323話急な結婚と墓前にて
余りに急なことではあるが、レンはエリアスとルティア、両方と結婚することになったようだ。
「マジか……現実なんだよな……」
『マジです、マスター。これから、マスターはエリアスとルティアを伴侶として人生を生きることとなります。お互いにぶつかることもあると思いますが、協力して生き、子供を育てて生涯を終えると思われます』
いつにも増してナビゲーターさんの発言が長い。そこまで詳しく説明しなくても……とレンは思った。
お母さんに、2人と結婚することになると話した時は、驚いていたが喜んでくれた。それがエリアスとルティアで有れば尚のことだ。
「早く結婚式を見たいわ!」
これまで見たことがない程にはしゃぐ母を見ると、レンとしても驚いてしまう。
第3王女であるルティアの結婚式ともなれば、盛大に行うことなるらしいがそれよりも少ない人数で儀式的な感覚でやっておこうという話が持ち上がった。
そして現在、少しの時間であるが場所を借りた教会で式を行おうとしている。
服装はいつも通りだ。
なぜか神父役は、ミラが買って出ていた。師匠であるカラミィから借りたという衣装を着ており、それっぽい。
レンとエリアス、ルティアが並ぶ。真ん中はレンだ。
レンの母と、ルティアの両親がいるだけの本当にこじんまりとしたものだ。
「汝レン・オリガミは、エリアス・ミリーとルティア・ファン・アルセンティアを妻として迎え一生をかけ愛し抜くと誓いますか?」
「誓います」
「では、エリアス・ミリーとルティア・ファン・アルセンティアは、レン・オリガミを夫として迎え一生をかけ愛し抜くことを誓いますか?」
「「誓います」」
「では、指輪を……」
とやっていった。
「本番の盛大な結婚式もたのしみだなぁ!こりゃあスティグマをぶっ潰さないとね〜」
式が終わった後、ミラが言う。
「息子の結婚まで見られるなんて、生きていて良かった」
とレミが言う。身体もかなり回復したようで今では1人でも歩くことが出来ている。式の途中も父の写真が映ったスマホを持っていた。
「盛大な結婚式とか緊張で大変そうだけど、お母さんも来てくれよ?」
「ええ、平和になった世界でレン達の姿を見守りたいわね」
とどこかうるうるした表情で言う。もう泣いちゃったかぁと思う。
「レン殿、おめでとう。最後の娘が嫁いでしまうと悲しいものだ。
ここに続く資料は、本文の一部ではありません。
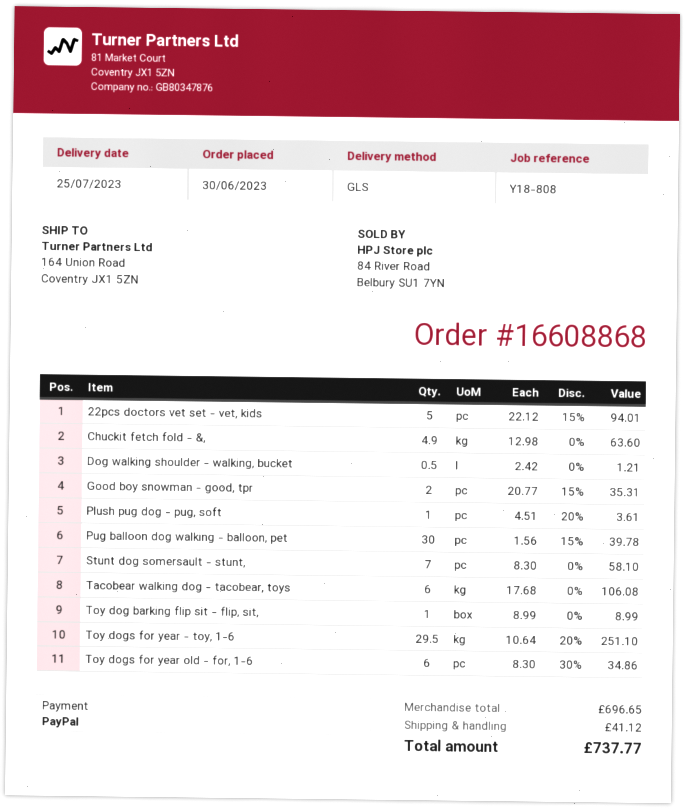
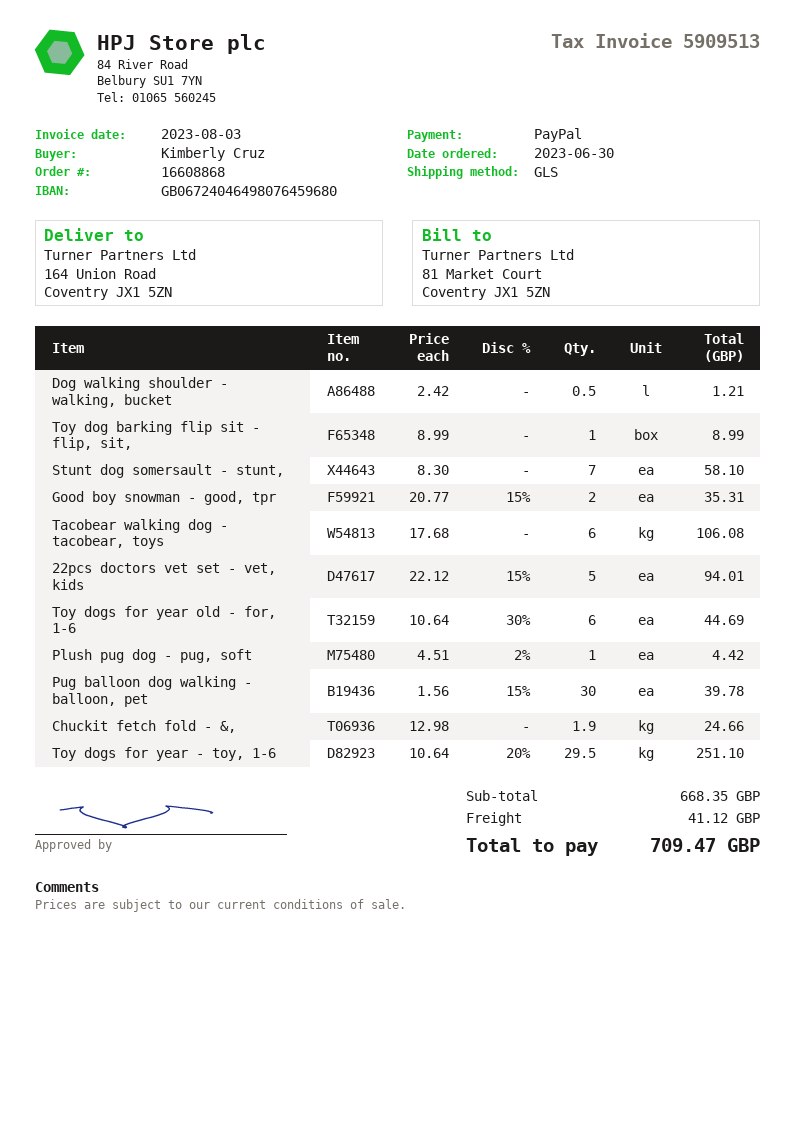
Chuckit fetch fold - &,: 4.9 x 12.98 = 63.60 -> 1.9 x 12.98 = 24.66
Plush pug dog - pug, soft: 1 x 4.51 - 20% = 3.61 -> 1 x 4.51 - 2% = 4.42
Toy dogs for year old - for, 1-6: 6 x 8.30 - 30% = 34.86 -> 6 x 10.64 - 30% = 44.69
subtotal: 696.65 -> 668.35
total: 737.77 -> 709.47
幸せにしてやってくれ」
「はい、ルティアの夫であることに恥じないよう努力します」
と答える。
「気楽で良いのよぉ〜、無理をしたらルティアもエリアスちゃんも喜ばないから」
「はい」
「レミさん、行きたい場所があるの」
とエリアスが話していた。なんだろうと思いながら、近づくとエリアスに一緒に来て欲しいと言われレミの転移魔法で跳ぶ。
着いた場所は、野原だった。だが、周囲を見回すとすでに壊れた家の様なものがいくつか見られた。
「ここって……」
レンが呟くとエリアスが答える。
「私の故郷……」
大きな石が2つ並べられており、そこには何かあるんだろうなとレンに感じさせた。レミは、後ろで見ているようだが、レンはエリアスについていく。
「ただいま……やっと帰って来れたよ、遅くなってごめんね」
大きな2つの石に向かってエリアスが言う。
レンは黙っていた。聞かずともエリアスが誰に話しかけているかなどわかっている。
「本当に色々なことがあったんだ……ずっと1人ぼっちだった。迷子になったみたいだった。でももう、それも終わったの」
エリアスの頬を涙が伝う。
「後ろにいる人は、レン・オリガミ。私を救ってくれた人!多くの人を救える素敵な人。そんな人が私を好きって……1番だって」
涙を流しながらもハッキリと話す。
「私を愛してくれる彼と結婚します。だから心配ないよ!2人の娘は、強く生きていくから」
と言い、涙が止まらなくなる。
さっきの結婚式、レンやルティアは親がいた。自分の親はいない……悲しかったのだろう。
『マスター……いえ、必要なかったですね』
ナビゲーターの言葉の前に、レンはエリアスの肩に手を添える。
「レン・オリガミです!お2人に誓います、彼女を愛すことを。娘さんを俺にください!」
と言い頭を下げる。エリアスは、一瞬驚いた後に一緒に頭を下げる。
そんな2人を祝福するかのように暖かい風が野原を揺らすのだった。